Competitive Advantage

To understand competitive advantage, we need to understand how the company makes money. Apart from retail stores on seemingly every corner of America, Starbucks operates as a roaster, marketer, and retailer of specialty coffee worldwide. It operates through three segments: North America, International, and Channel Development. The company also licenses its trademarks through licensed stores, grocery, and foodservice accounts. The company offers its products under the Starbucks, Teavana, Seattle’s Best Coffee, Evolution Fresh, Ethos, Starbucks Reserve, and Princi brands. As of October 3, 2021, it operated 16,826 company-operated and licensed stores in North America; and 17,007 company-operated and licensed stores internationally.

Starbucks enduring competitive advantage (MOAT) relies heavily on delighting customers since product improvement can only happen as a roaster. They can also improve economic position by eliminating unnecessary costs, but people don’t go to Starbucks for cheaper coffee. The moat is therefore measured by how much people are buying, and how much they are willing to pay to buy it. This moat is easily measured by revenue.

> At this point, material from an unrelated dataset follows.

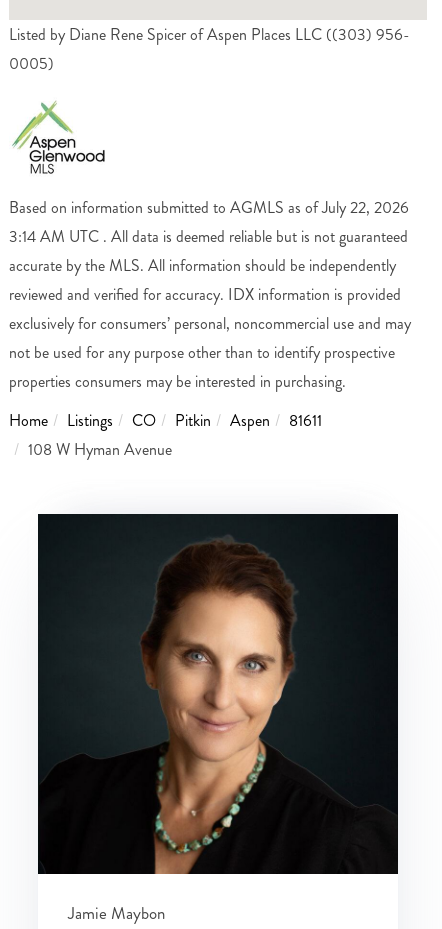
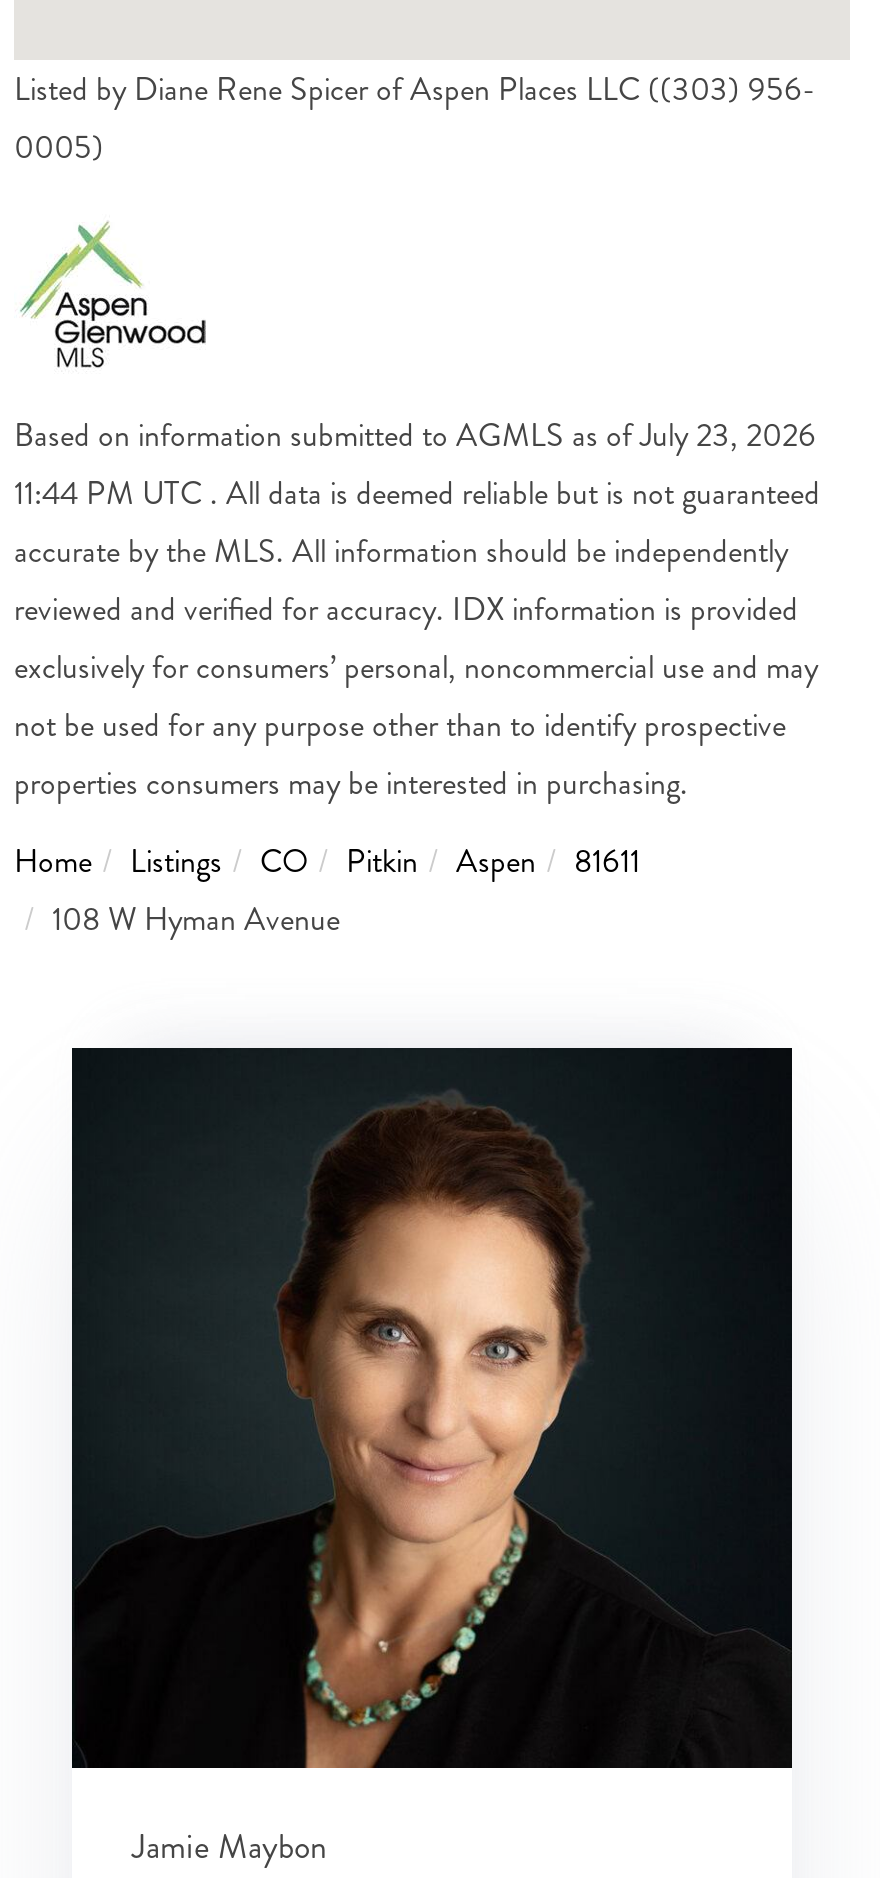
- Based on information submitted to AGMLS as of July 22, 2026
+ Based on information submitted to AGMLS as of July 23, 2026

- 3:14 AM UTC . All data is deemed reliable but is not guaranteed
+ 11:44 PM UTC . All data is deemed reliable but is not guaranteed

Starbucks Revenue Growth: Then and Now

The next two charts show the last 8 years of earnings and revenue as well as forecasts for the next 2 years from 11 sell-side analysts reporting from major brokerage houses.

Although the chart looks good at first sight, constant growth should visibly curve up exponentially because of compounding returns. The trend for Starbucks is linear showing a slowdown in growth rate. The revenue forecasts show that revenues are projected to grow on a 11.7% trend over the next two years. This is down 8.2% from Starbucks’ historical growth trend of 19.9%. The company took a hit to revenue from COVID in 2020 and is still working to return to previous growth rates. I can’t tell you if this is the start of a new normal or a temporary situation that once resolved will result in a more competitive company. I do know that revenue is critical for a company like Starbucks and that we need to pay attention to revenue as a gauge of long-term economic potential.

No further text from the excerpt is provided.